Non-GAAP operating margin as a percent of revenue in the range of negative 3 percent to negative 1 percent.
Non-GAAP net loss per share between $0.02 and $0.04.
Cash flow generated by operations between $10 million and $15 million.
Capital expenditures of approximately $10 million.

Non-GAAP net loss per share for the first quarter assumes interest income on cash and cash equivalents and short-term investments will offset cash interest expense associated with the company’s convertible senior notes, provision for income taxes of between $1.5 million and $2.0 million, and weighted average shares outstanding of approximately 198 million.

For 2019, FireEye currently expects:

Revenue in the range of $880 million to $890 million.
Billings in the range of $910 million to $930 million.
Non-GAAP gross margin as a percent of revenue of approximately 75 percent.
Non-GAAP operating margin as a percent of revenue between 5 percent and 6 percent.
Non-GAAP diluted net income per share between $0.17 and $0.21.
Cash flow generated by operations between $90 million and $110 million.
Capital expenditures between $40 million and $50 million.

Non-GAAP diluted net income per share for 2019 assumes interest income on cash and cash equivalents and short-term investments will offset cash interest expense associated with the company's convertible senior notes, provision for income taxes of between $6 million and $8 million, and diluted weighted average shares outstanding of approximately 210 million.

Guidance for non-GAAP financial measures excludes stock-based compensation, amortization of stock-based compensation expense capitalized in software development costs, amortization of intangible assets, non-cash interest expense related to the company’s convertible senior notes, and other non-recurring items.
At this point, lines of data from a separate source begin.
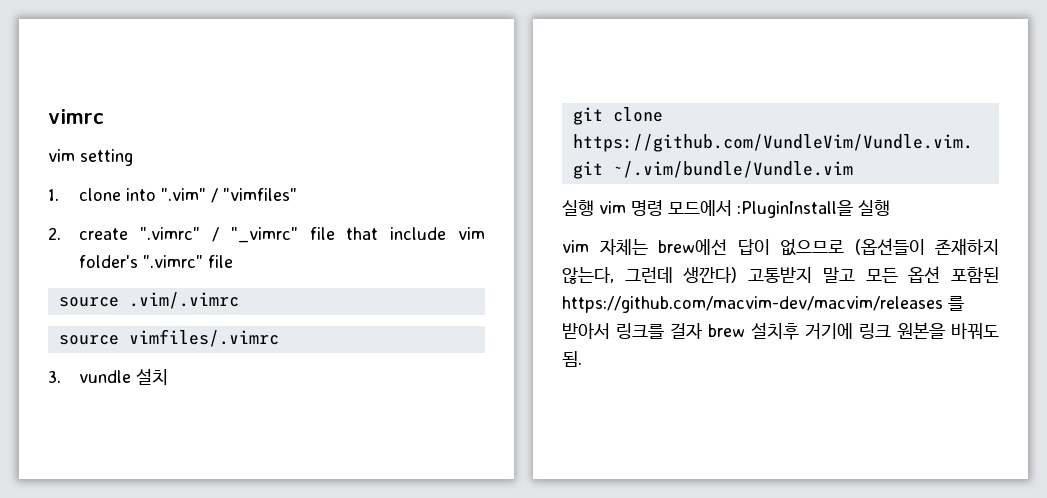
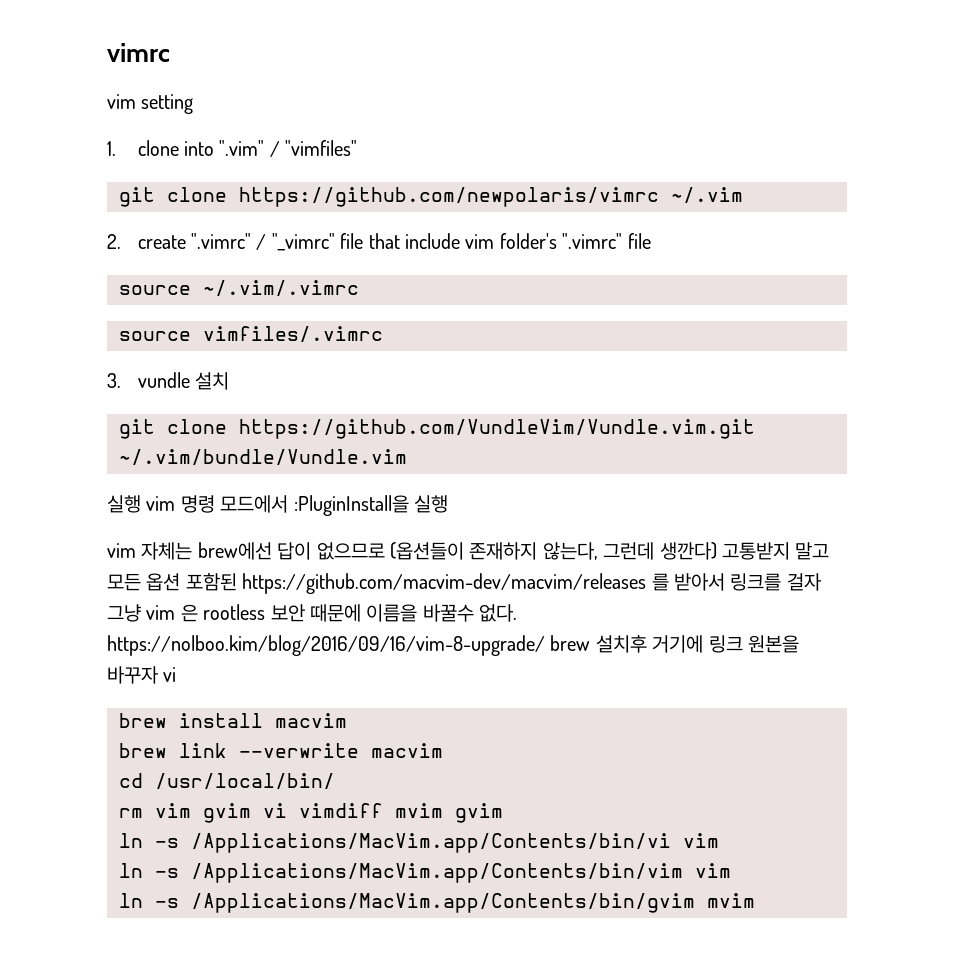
+ git clone https://github.com/newpolaris/vimrc ~/.vim
- source .vim/.vimrc
+ source ~/.vim/.vimrc
- vim 자체는 brew에선 답이 없으므로 (옵션들이 존재하지 않는다, 그런데 생깐다) 고통받지 말고 모든 옵션 포함된 https://github.com/macvim-dev/macvim/releases 를 받아서 링크를 걸자 brew 설치후 거기에 링크 원본을 바꿔도 됨.
+ vim 자체는 brew에선 답이 없으므로 (옵션들이 존재하지 않는다, 그런데 생깐다) 고통받지 말고 모든 옵션 포함된 https://github.com/macvim-dev/macvim/releases 를 받아서 링크를 걸자 그냥 vim 은 rootless 보안 때문에 이름을 바꿀수 없다. https://nolboo.kim/blog/2016/09/16/vim-8-upgrade/ brew 설치후 거기에 링크 원본을 바꾸자 vi
+ brew install macvim
+ brew link --verwrite macvim
+ cd /usr/local/bin/
+ rm vim gvim vi vimdiff mvim gvim
+ ln -s /Applications/MacVim.app/Contents/bin/vi vim
+ ln -s /Applications/MacVim.app/Contents/bin/vim vim
+ ln -s /Applications/MacVim.app/Contents/bin/gvim mvim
A reconciliation of non-GAAP guidance measures to corresponding GAAP measures is not available on a forward-looking basis due to the uncertainty regarding, and the potential variability of, the amounts of stock-based compensation expense, amortization of intangible assets, and non-recurring expenses that may be incurred in the future. Stock-based compensation expense is impacted by the company’s future hiring and retention needs, as well as the future fair market value of the company’s common stock, all of which are difficult to predict and subject to constant change. The actual amount of stock-based compensation in the first quarter of 2019 and full year 2019 will have a significant impact on the company’s GAAP operating margin and net loss per share. Further, amortization of intangible assets, as well as other non-recurring expenses, if any, will also impact results. Accordingly, a reconciliation of the non-GAAP financial measure guidance to the corresponding GAAP measures for future periods is not available without unreasonable effort.





Conference Call Information
FireEye will host a conference call today, February 6, 2019, at 5 p.m. Eastern time (2 p.m. Pacific time) to discuss its fourth quarter and full year 2018 financial results and the company’s outlook for the first quarter and full year 2019. Interested parties may access the conference call by dialing 877-312-5521 (domestic) or 678-894-3048 (international). A live audio webcast of the call can be accessed from the Investor Relations section of the company's website at https://investors.fireeye.com. An archived version of the webcast will be available at the same website shortly after the conclusion of the live event.

Forward-Looking Statements
This press release contains forward-looking statements, including statements related to future financial results for the first quarter and full year 2019, including revenue, billings, non-GAAP gross margin, non-GAAP operating margin, interest income and expense, provision for income taxes, non-GAAP net income (loss) per share, basic and diluted weighted average shares outstanding, cash flows generated by operations, and capital expenditures in the section entitled “First Quarter and 2019 Outlook” above, as well as statements related to future growth, profitability, innovation, and competitive advantages.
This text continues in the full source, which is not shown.